In a photo slide show, the Daily Beast made its case for Columbia Heights as "America's most literary street," noting that it "is the closest street to the water in the quiet, leafy Brooklyn Heights neighborhood, and the authors who have lived there, if they were lucky, enjoyed commanding views of Manhattan's skyline across the East River."
"Book clubs aren't just about reading" was the headline for a Toledo Blade column by Cherie Spino about the Old Orchard Moms' Group Book Club, which began because the members "had three things in common: We all lived in the same West Toledo neighborhood, we were all moms, and we loved to read.... A decade later, some of us have moved from the 'hood and our kids are no longer babies. But one thing remains constant--book club."
Spino observed that staying on topic is as important as straying from it: "Sure, we get off course. Sometimes our meetings are more about catching up than about the book. But always, at our core, is what brought us together in the first place: books. When we were putting together a list of the books we'd read in our 11 years, we were struck by how many of our choices were testaments to the power of words in the characters' lives."

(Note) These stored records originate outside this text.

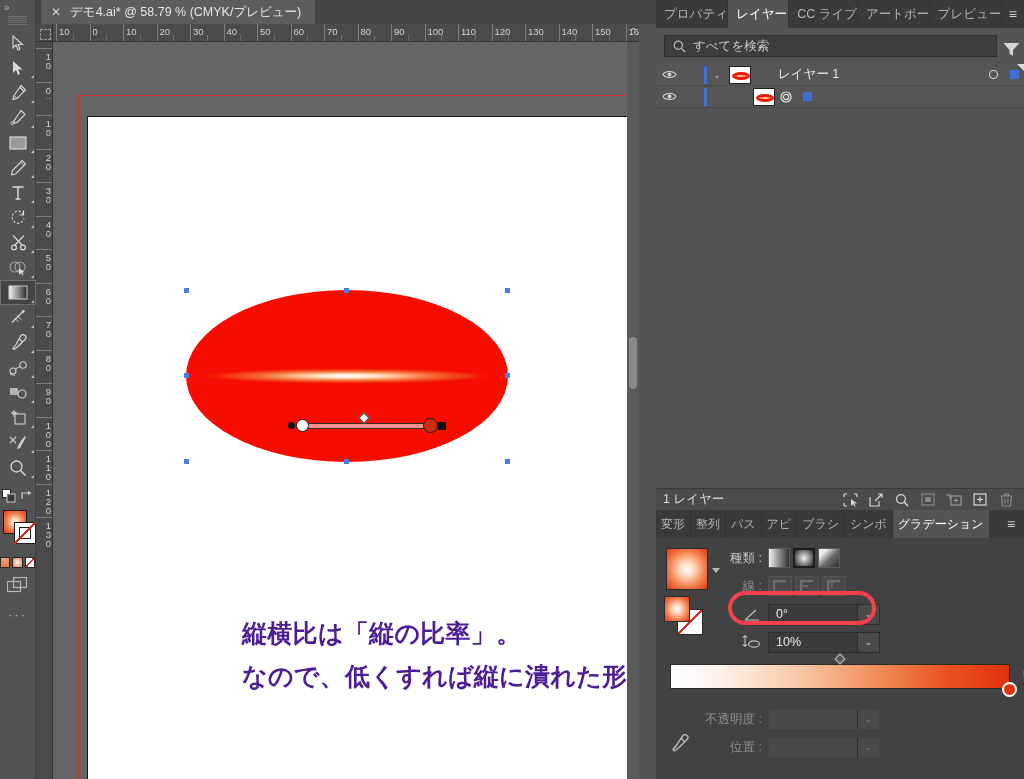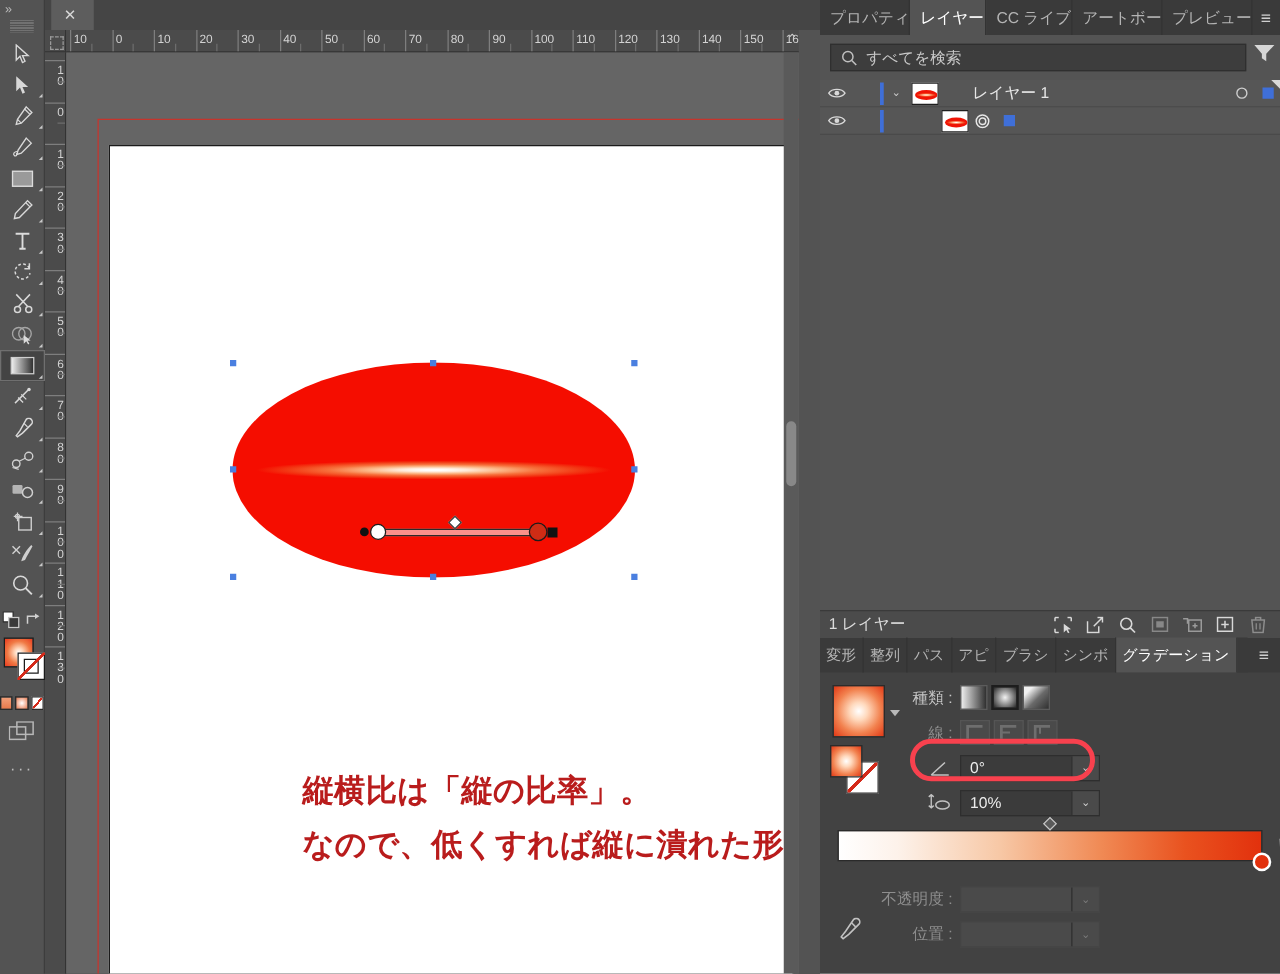--- a/index.html
+++ b/index.html
@@ -560,6 +560,7 @@
   <div id="tabbar">
     <div id="doc-tab">
       <span class="x">✕</span>
+      <span>デモ4.ai* @ 58.79 % (CMYK/プレビュー)</span>
     </div>
   </div>
 

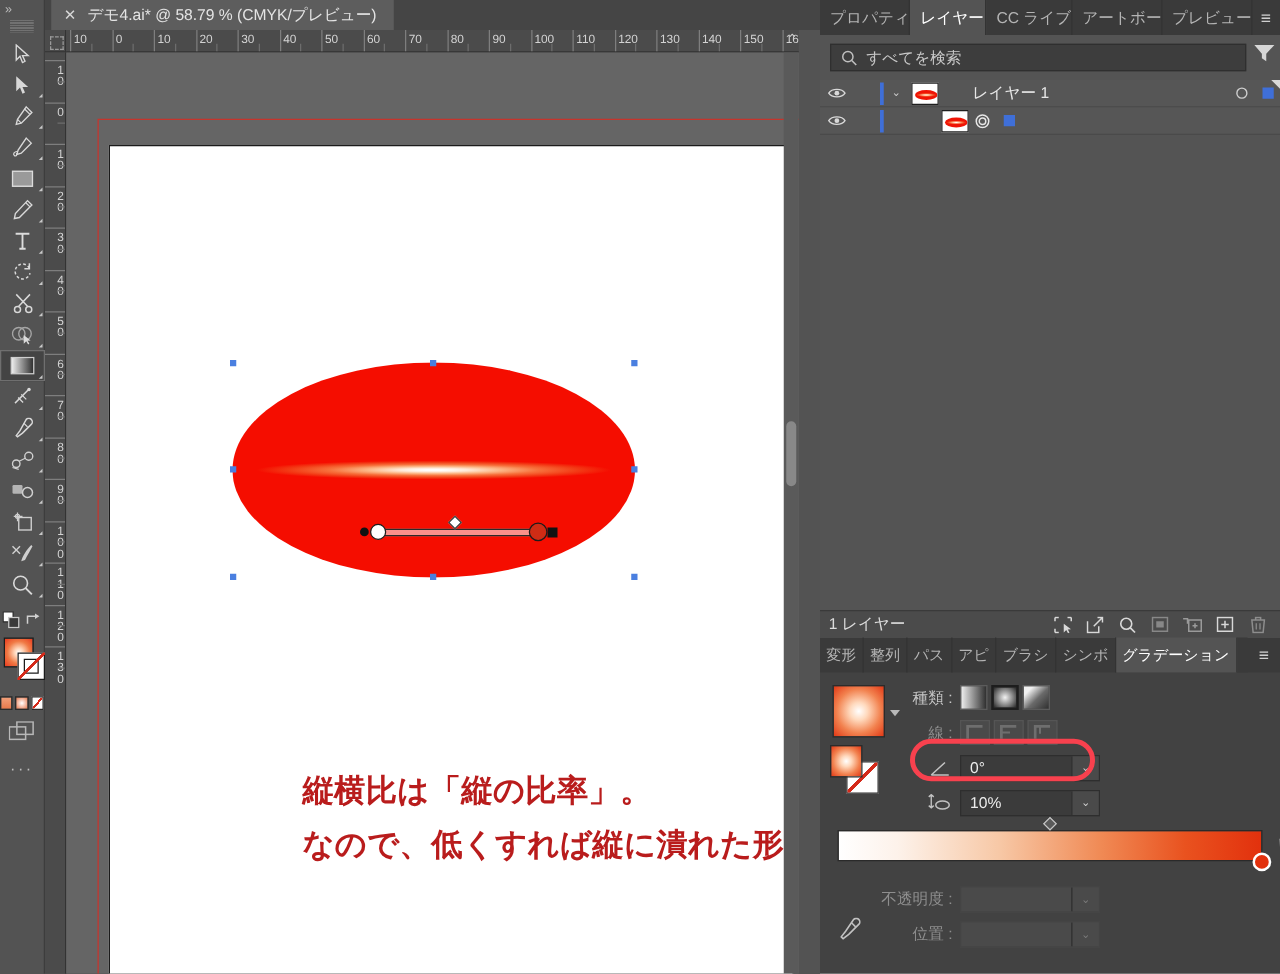--- a/index.html
+++ b/index.html
@@ -226,7 +226,7 @@
     background: #545454;
   }
   #layer-search-row {
-    display: flex; align-items: flex-start; gap: 6px;
+    display: flex; align-items: flex-end; gap: 6px;
     padding: 7px 4px 7px 8px;
   }
   #layer-search {

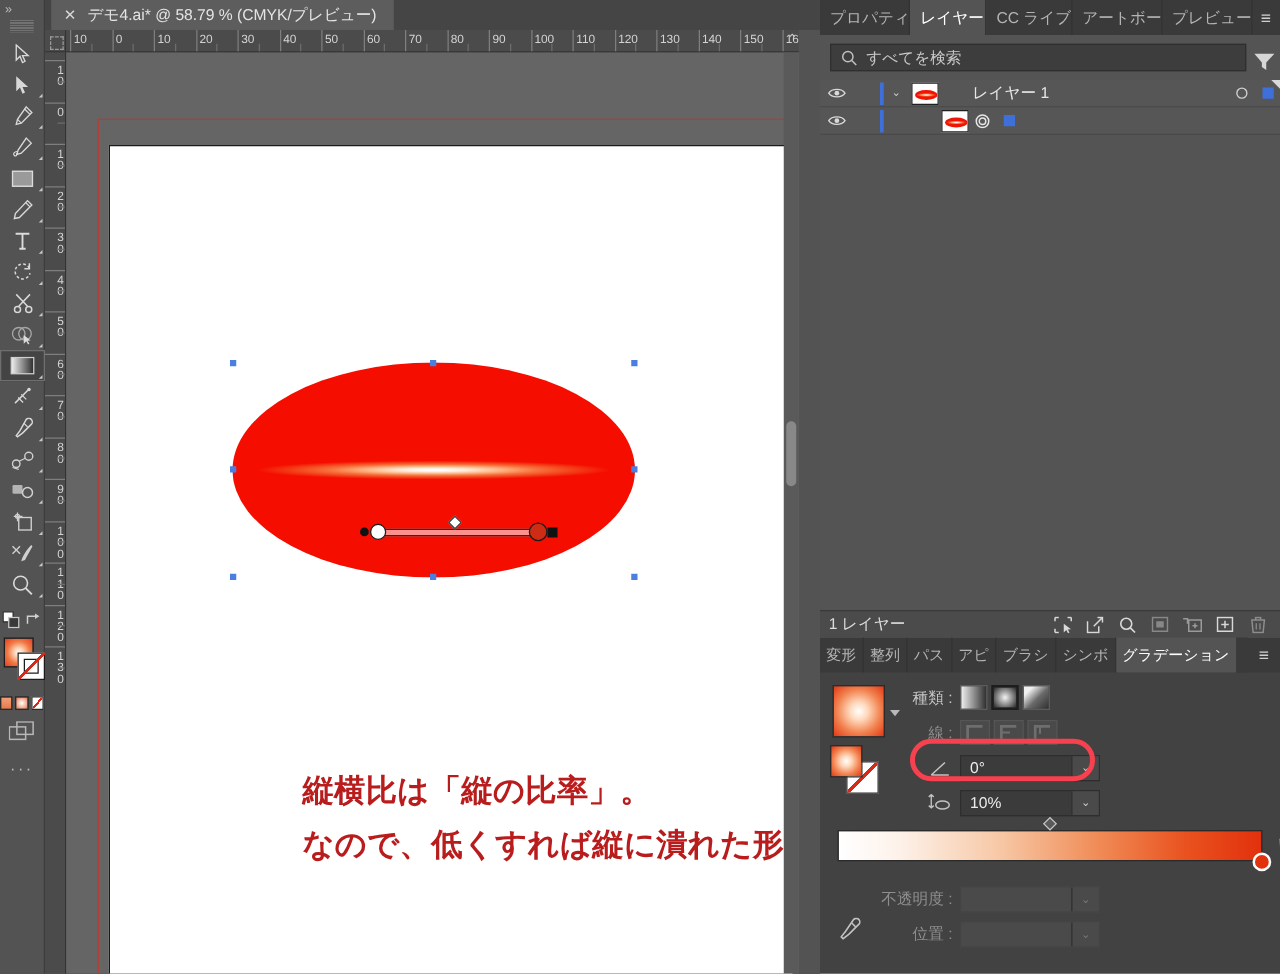--- a/index.html
+++ b/index.html
@@ -179,7 +179,7 @@
   
   #annot {
     position: absolute; left: 154px; top: 495px; width: 420px;
-    color: #b91c1c; font-weight: bold; font-size: 25px; line-height: 43px;
+    color: #4c1d95; font-weight: bold; font-size: 25px; line-height: 43px;
     letter-spacing: .3px; white-space: nowrap;
     text-shadow:
       1.6px 0 0 #fff, -1.6px 0 0 #fff, 0 1.6px 0 #fff, 0 -1.6px 0 #fff,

Celebrities who are also readers have a slight advantage over the rest of us, in that they "often making tens of thousands of dollars for just showing up somewhere, have no such financial restraints and may indulge themselves with those epic home libraries the rest of us can only dream about." Presented as evidence by AccreditedOnlineColleges.com are "20 celebrities with stunning home libraries."
Words in, words out.
While the Oxford English Dictionary has added several new words to its pages--mankini, retweet, sexting, cyberbullying and jeggings, according to the Daily Mirror--lexicographers at Collins have been equally busy creating an endangered words list that includes aerodrome, wittol, charabanc, drysalter, alienism, cyclogiro and stauroscope, the Guardian reported.
Janice Harayda's One-Minute Book Reviews collects "40 Publishing Buzzwords, Cliches and Euphemisms Decoded" contributed via Twitter (more at #pubcode) by people in the industry. One of our favorites: Free Press associate director of publicity Larry Hughes's definition of memoir: "nonfiction until proven otherwise."
Book trailer of the day: The Apothecary by Maile Meloy (Penguin Young Readers), which will be published October 4.